Davacının dava dışı limited şirketinde bulunan hisselerini davalıya devrettiğine ilişkin noterde akdedilen 21/11/2013 tarihli hisse devir sözleşmesi dosya içerisinde yer aldığı görüldüğü gibi, dava dışı şirketin 21/11/2013 tarihli genel kurul kararıyla anılan hisse devri kabul edilerek pay defterine işlenmesine karar verilmek suretiyle davalının anılan şirkette tek ortak haline geldiği görülmüştür.
Davaya dayanak olarak gösterilen ve taraflar arasında akdedilen 21/11/2013 tarihli ortaklık pay devri sözleşmesi ve taahhütnamesinin konusu dava dışı limited şirket hisse devri olduğu gibi, anılan devir işleminden bağımsız olarak davalının şirkete ait olmayan taşınmazının hisse devrinin tamamlanmasından sonra satılarak bedelin taraflar arasında eşit şekilde paylaşılmasıdır.
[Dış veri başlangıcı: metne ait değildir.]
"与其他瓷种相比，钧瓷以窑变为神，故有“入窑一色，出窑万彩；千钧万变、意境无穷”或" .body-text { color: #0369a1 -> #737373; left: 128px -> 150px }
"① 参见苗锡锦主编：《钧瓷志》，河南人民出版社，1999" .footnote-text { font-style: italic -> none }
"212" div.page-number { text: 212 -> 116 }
Açıklandığı üzere davalının taşınmazının satılarak bedelinin taraflar arasında eşit şekilde paylaşılmasının hisse devri ve/veya hisse devir bedeli ile bir ilgisi bulunmamaktadır. Sadece davalının taşınmazının satışı hisse devrinin tamamlanmasından sonraki zamana bırakılmıştır. Taşınmaz satışının hisse devrinin tamamlanmasından sonraki zamana bırakılmış olması, taşınmaz satışının limited şirket hisse devri kapsamında yapılacağı sonucunu doğurmayacaktır.
Görev kamu düzenine ilişkin olup yargılamanın her aşamasında mahkemece kendiliğinden nazara alınması gerekir.
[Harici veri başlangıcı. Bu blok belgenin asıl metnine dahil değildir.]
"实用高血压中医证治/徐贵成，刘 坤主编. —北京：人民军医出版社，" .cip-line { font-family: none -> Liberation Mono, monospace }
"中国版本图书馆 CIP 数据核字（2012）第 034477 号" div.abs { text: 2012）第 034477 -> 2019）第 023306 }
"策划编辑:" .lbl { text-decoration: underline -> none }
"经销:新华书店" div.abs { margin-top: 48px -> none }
6102 Sayılı Türk Ticaret Kanunu’nun 4. maddesinde mutlak ticari davalar belirtilmiş, aynı yasanın 5/(1) bendinde de aksine hüküm bulunmadıkça dava olunan şeyin değerine veya tutarına bakılmaksızın asliye ticaret mahkemesi tüm ticari davalar ile ticari nitelikteki çekişmesiz yargı işlerine bakmakla görevli olduğu, 5/(3) bendinde asliye ticaret mahkemesi ile asliye hukuk mahkemesi ve diğer hukuk mahkemeleri arasındaki ilişkinin görev ilişkisi olduğu ve bu durumda göreve ilişkin usul hükümlerinin uygulanacağı şeklinde düzenleme yapılmıştır.
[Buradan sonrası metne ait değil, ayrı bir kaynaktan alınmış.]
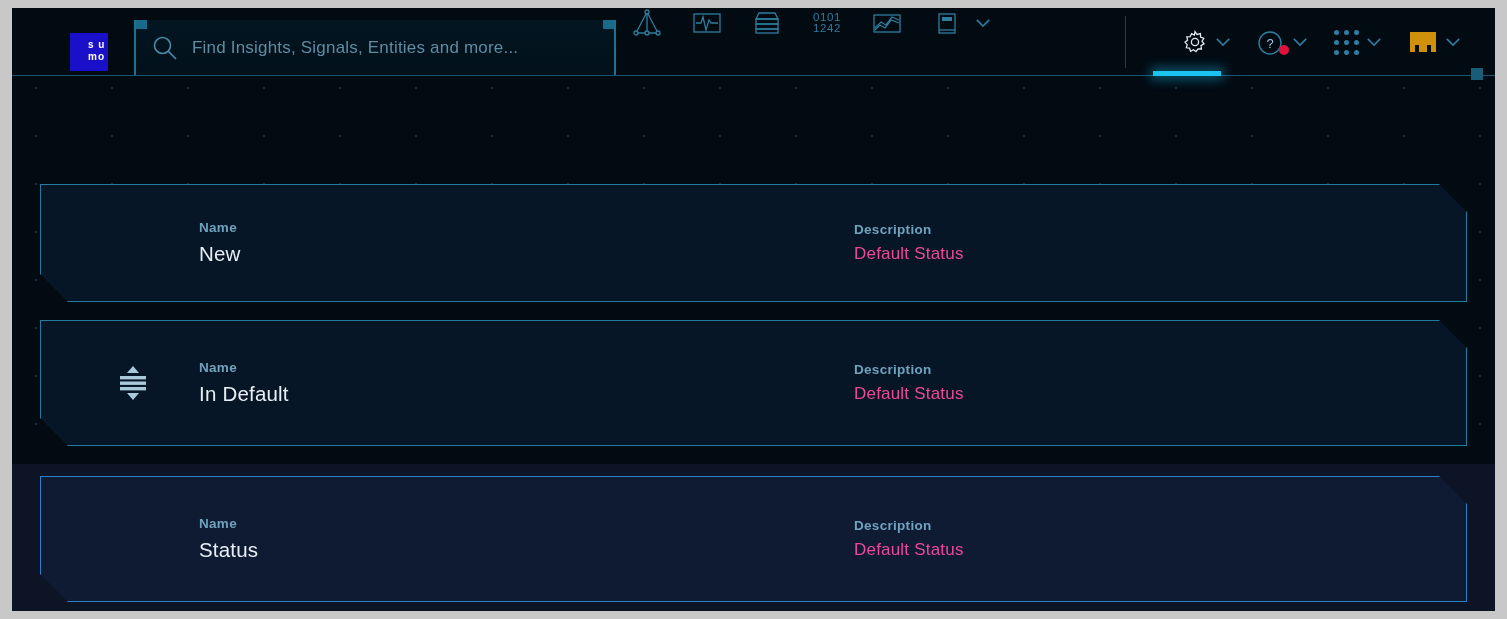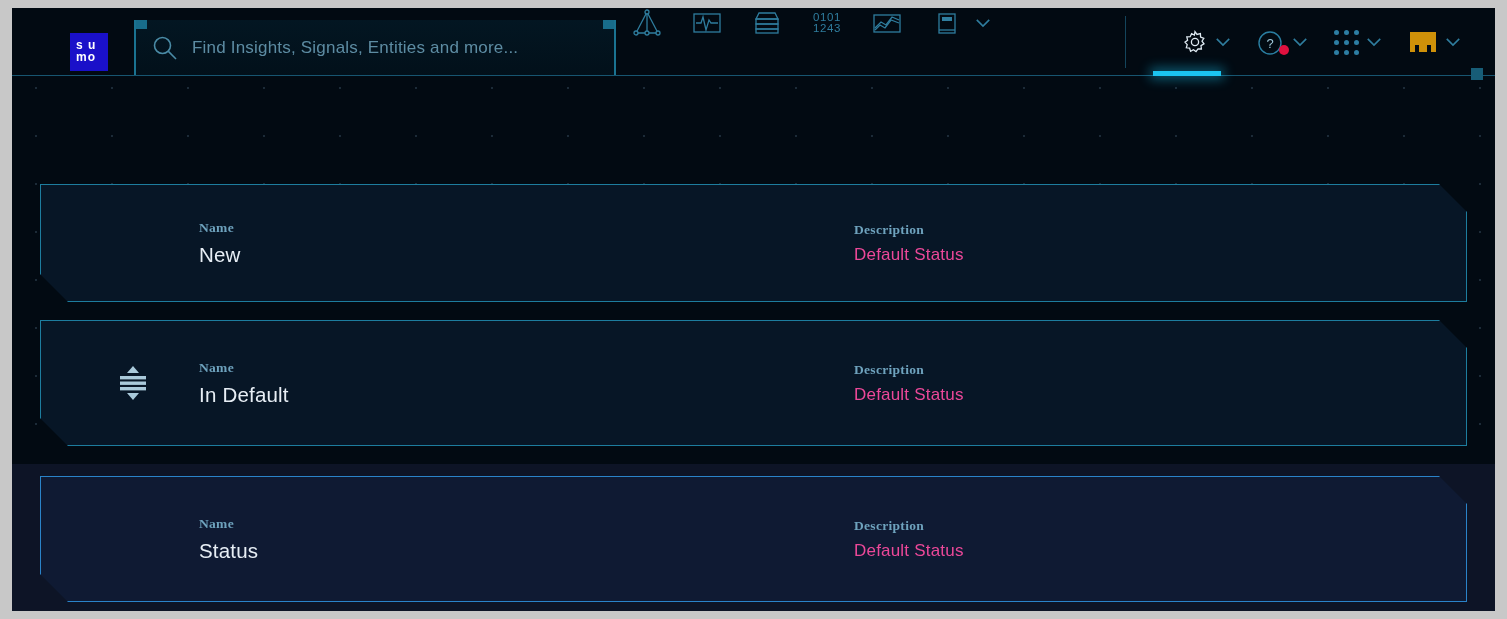"1243" div { text: 1243 -> 1242 }
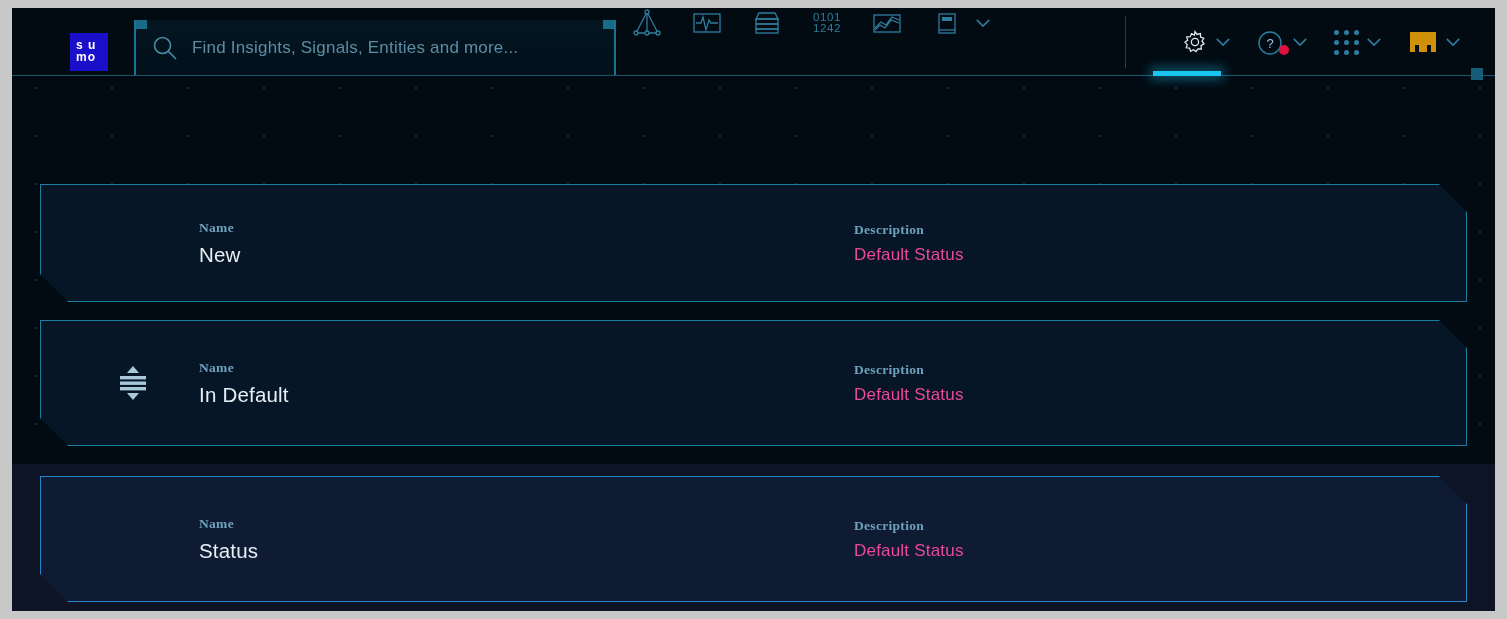"s u" .logo { font-size: 12px -> 10px; padding: 6px 0 0 6px -> 6px 0 0 18px }
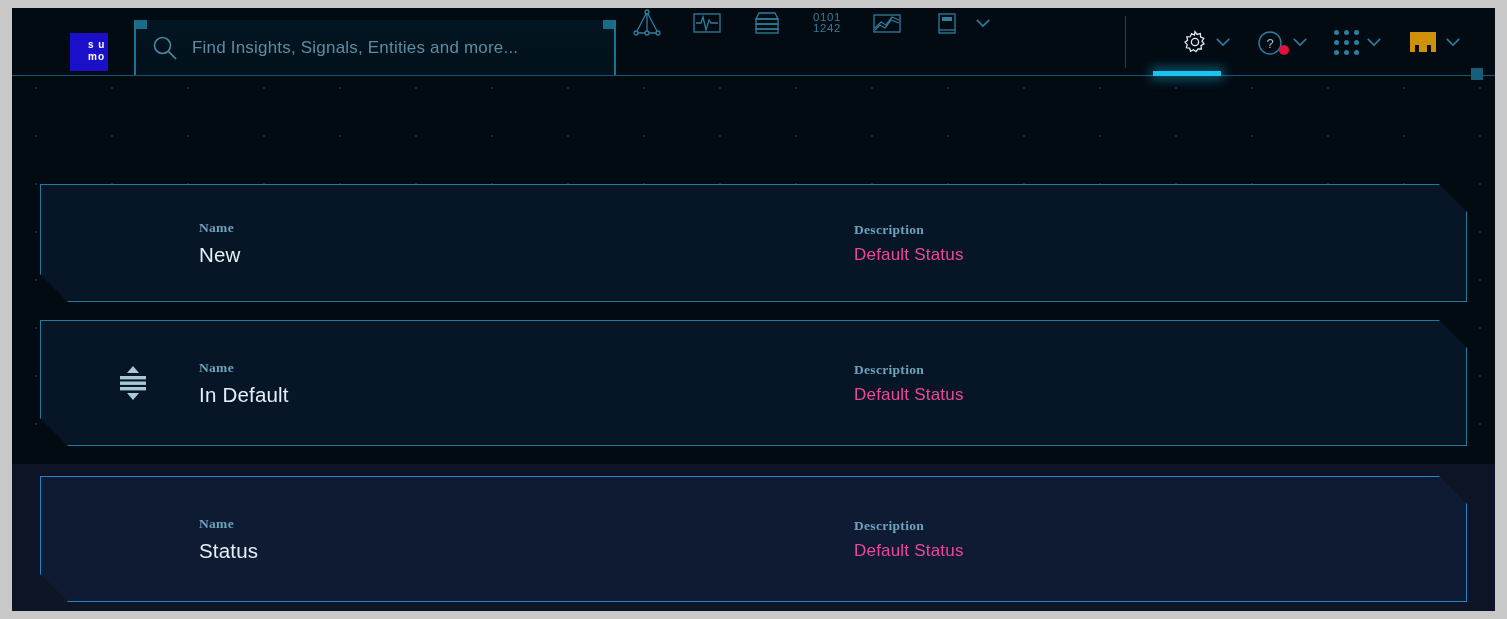"Name" .fld-label { font-family: Liberation Serif, serif -> none }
Bu itibarla davacı tarafından hisse devri işlemi tamamlandıktan sonra davalı adına kayıtlı taşınmazın tarafların yazılı olarak anlaştıkları rayiç bedel üzerinden satılacağı, satış bedelinin yarısının kendisine ödeneceğinin kararlaştırıldığı, taşınmazın şirkete ait olmadığı ve şirkete ait olması gerektiğinin ileri sürülmediği ve hisse devir işlemi tamamlandığına göre davalının taşınmazını tarafların yazılı olarak anlaştıkları bir rayiç bedel bulunmadan oğluna devrettiği, devir bedelinin 1/2 hissesini kendisine ödemediği iddiasıyla açılan işbu alacak davası, tarafların taşınmaz bedeli yönünden tacir sıfatlarının bulunmadığı, taşınmazın ticari nitelik taşımadığı da gözetildiğinde 6102 sayılı TTK’nun 4. maddesi anlamında mutlak ticari dava olmadığı gibi nispi ticari dava niteliği de bulunmamaktadır.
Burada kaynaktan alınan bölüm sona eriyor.